How to Train XGBoost Models in the Cloud with Amazon Web Services

The XGBoost library provides an implementation of gradient boosting designed for speed and performance.

It is implemented to make best use of your computing resources, including all CPU cores and memory.

In this post you will discover how you can setup a server on Amazon’s cloud service to quickly and cheaply create very large models.

After reading this post you will know:

  • How to setup and configure an Amazon EC2 server instance for use with XGBoost.
  • How to confirm the parallel capabilities of XGBoost are working on your server.
  • How to transfer data and code to your server and train a very large model.

Let’s get started.

How to Train XGBoost Models in the Cloud with Amazon Web Services

How to Train XGBoost Models in the Cloud with Amazon Web Services
Photo by Dennis Jarvis, some rights reserved.

Need help with XGBoost in Python?

Take my free 7-day email course and discover configuration, tuning and more (with sample code).

Click to sign-up now and also get a free PDF Ebook version of the course.

Start Your FREE Mini-Course Now!

Tutorial Overview

The process is quite simple. Below is an overview of the steps we are going to complete in this tutorial.

  1. Setup Your AWS Account (if needed).
  2. Launch Your AWS Instance.
  3. Login and Run Your Code.
  4. Train an XGBoost Model.
  5. Close Your AWS Instance.

Note, it costs money to use a virtual server instance on Amazon. The cost is very low for ad hoc model development (e.g. less than one US dollar per hour), which is why this is so attractive, but it is not free.

The server instance runs Linux. It is desirable although not required that you know how to navigate Linux or a Unix-like environment. We’re just running our Python scripts, so no advanced skills are needed.

1. Setup Your AWS Account (if needed)

You need an account on Amazon Web Services.

  • 1. You can create an account using the Amazon Web Services portal by clicking “Sign in to the Console”. From there you can sign in using an existing Amazon account or create a new account.
AWS Sign-in Button

AWS Sign-in Button

  • 2. If creating an account, you will need to provide your details as well as a valid credit card that Amazon can charge. The process is a lot quicker if you are already an Amazon customer and have your credit card on file.

Note: If you have created a new account, you may have to request to Amazon support in order to be approved to use larger (non-free) server instance in the rest of this tutorial.

2. Launch Your Server Instance

Now that you have an AWS account, you want to launch an EC2 virtual server instance on which you can run XGBoost.

Launching an instance is as easy as selecting the image to load and starting the virtual server.

We will use an existing Fedora Linux image and install Python and XGBoost manually.

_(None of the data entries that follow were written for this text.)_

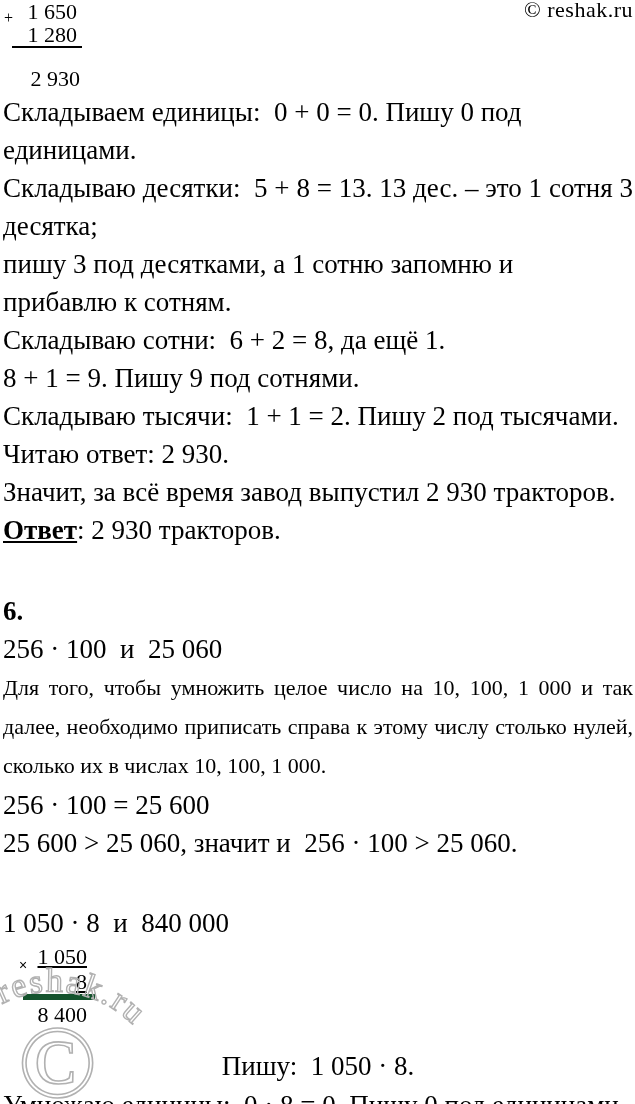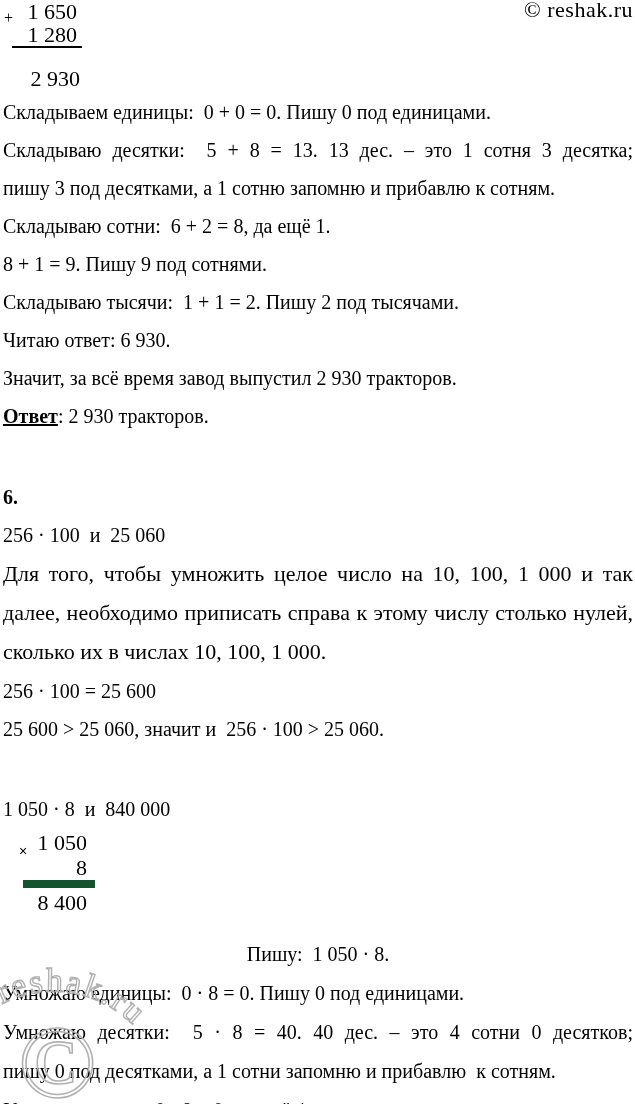--- a/index.html
+++ b/index.html
@@ -15,31 +15,31 @@
   
   .header{position:relative;height:93px;}
   .copyright{position:absolute;top:-3px;right:0;font-size:22px;letter-spacing:.5px;}
   .add-block{position:absolute;left:1px;top:0;font-size:22px;}
   .add-block .op{position:absolute;left:0;top:9px;font-size:16px;}
   .add-block .col{margin-left:8px;width:70px;border-bottom:2px solid #000;}
   .add-block .num{line-height:23px;text-align:right;padding-right:5px;white-space:pre;}
   .add-block .result{margin-left:8px;width:70px;padding-top:19px;}
   .add-block .result .num{padding-right:2px;}
   
-  .line{font-size:20px;line-height:38px;white-space:pre-wrap;}
+  .line{font-size:27px;line-height:38px;white-space:pre-wrap;}
   .just{text-align:justify;text-align-last:justify;}
   .u{text-decoration:underline;font-weight:bold;}
   .heading{margin-top:43px;font-weight:bold;}
   .rule{margin:0;font-size:22px;line-height:39px;text-align:justify;}
   .eq1{margin-top:1px;}
   .comp2{margin-top:42px;}
   
   .mult-block{position:relative;margin-top:2px;margin-left:20px;width:72px;font-size:22px;}
   .mult-block .op{position:absolute;left:-4px;top:13px;font-size:14px;font-family:"Liberation Sans",sans-serif;}
-  .mult-block .col{border-bottom:8px solid #14532d;}
+  .mult-block .col{border-bottom:6px solid #14532d;text-decoration:underline;}
   .mult-block .num{line-height:25px;text-align:right;padding-right:8px;white-space:pre;}
   .mult-block .result{padding-top:2px;}
   .step-first{margin-top:20px;text-align:center;}
   .step{line-height:39px;}
   .watermark{position:absolute;left:0;top:0;pointer-events:none;}
 </style>
 </head>
 <body>
 
 <div class="page">
@@ -58,21 +58,21 @@
       </div>
       <div class="copyright">© reshak.ru</div>
     </div>
 
     <div class="line">Складываем единицы:  0 + 0 = 0. Пишу 0 под единицами.</div>
     <div class="line just">Складываю десятки:  5 + 8 = 13. 13 дес. – это 1 сотня 3 десятка;</div>
     <div class="line">пишу 3 под десятками, а 1 сотню запомню и прибавлю к сотням.</div>
     <div class="line">Складываю сотни:  6 + 2 = 8, да ещё 1.</div>
     <div class="line">8 + 1 = 9. Пишу 9 под сотнями.</div>
     <div class="line">Складываю тысячи:  1 + 1 = 2. Пишу 2 под тысячами.</div>
-    <div class="line">Читаю ответ: 6 930.</div>
+    <div class="line">Читаю ответ: 2 930.</div>
     <div class="line">Значит, за всё время завод выпустил 2 930 тракторов.</div>
     <div class="line"><span class="u">Ответ</span><span>: 2 930 тракторов.</span></div>
 
     <div class="line heading">6.</div>
     <div class="line">256 · 100  и  25 060</div>
     <p class="rule">Для того, чтобы умножить целое число на 10, 100, 1 000 и так далее, необходимо приписать справа к этому числу столько нулей, сколько их в числах 10, 100, 1 000.</p>
     <div class="line eq1">256 · 100 = 25 600</div>
     <div class="line">25 600 &gt; 25 060, значит и  256 · 100 &gt; 25 060.</div>
     <div class="line comp2">1 050 · 8  и  840 000</div>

  • 1. Login to your AWS console if you have not already.
AWS Console

AWS Console

  • 2. Click on EC2 for launching a new virtual server.
  • 3. Select “N. California” from the drop-down in the top right hand corner. This is important otherwise you may not be able to find the image (called an AMI) that we plan to use.
Select N California

Select N California

  • 4. Click the “Launch Instance” button.
  • 5. Click “Community AMIs”. An AMI is an Amazon Machine Image. It is a frozen instance of a server that you can select and instantiate on a new virtual server.
Community AMIs

Community AMIs

  • 6. Enter AMI: “ami-02d09662” in the “Search community AMIs” search box and press enter. You should be presented with a single result.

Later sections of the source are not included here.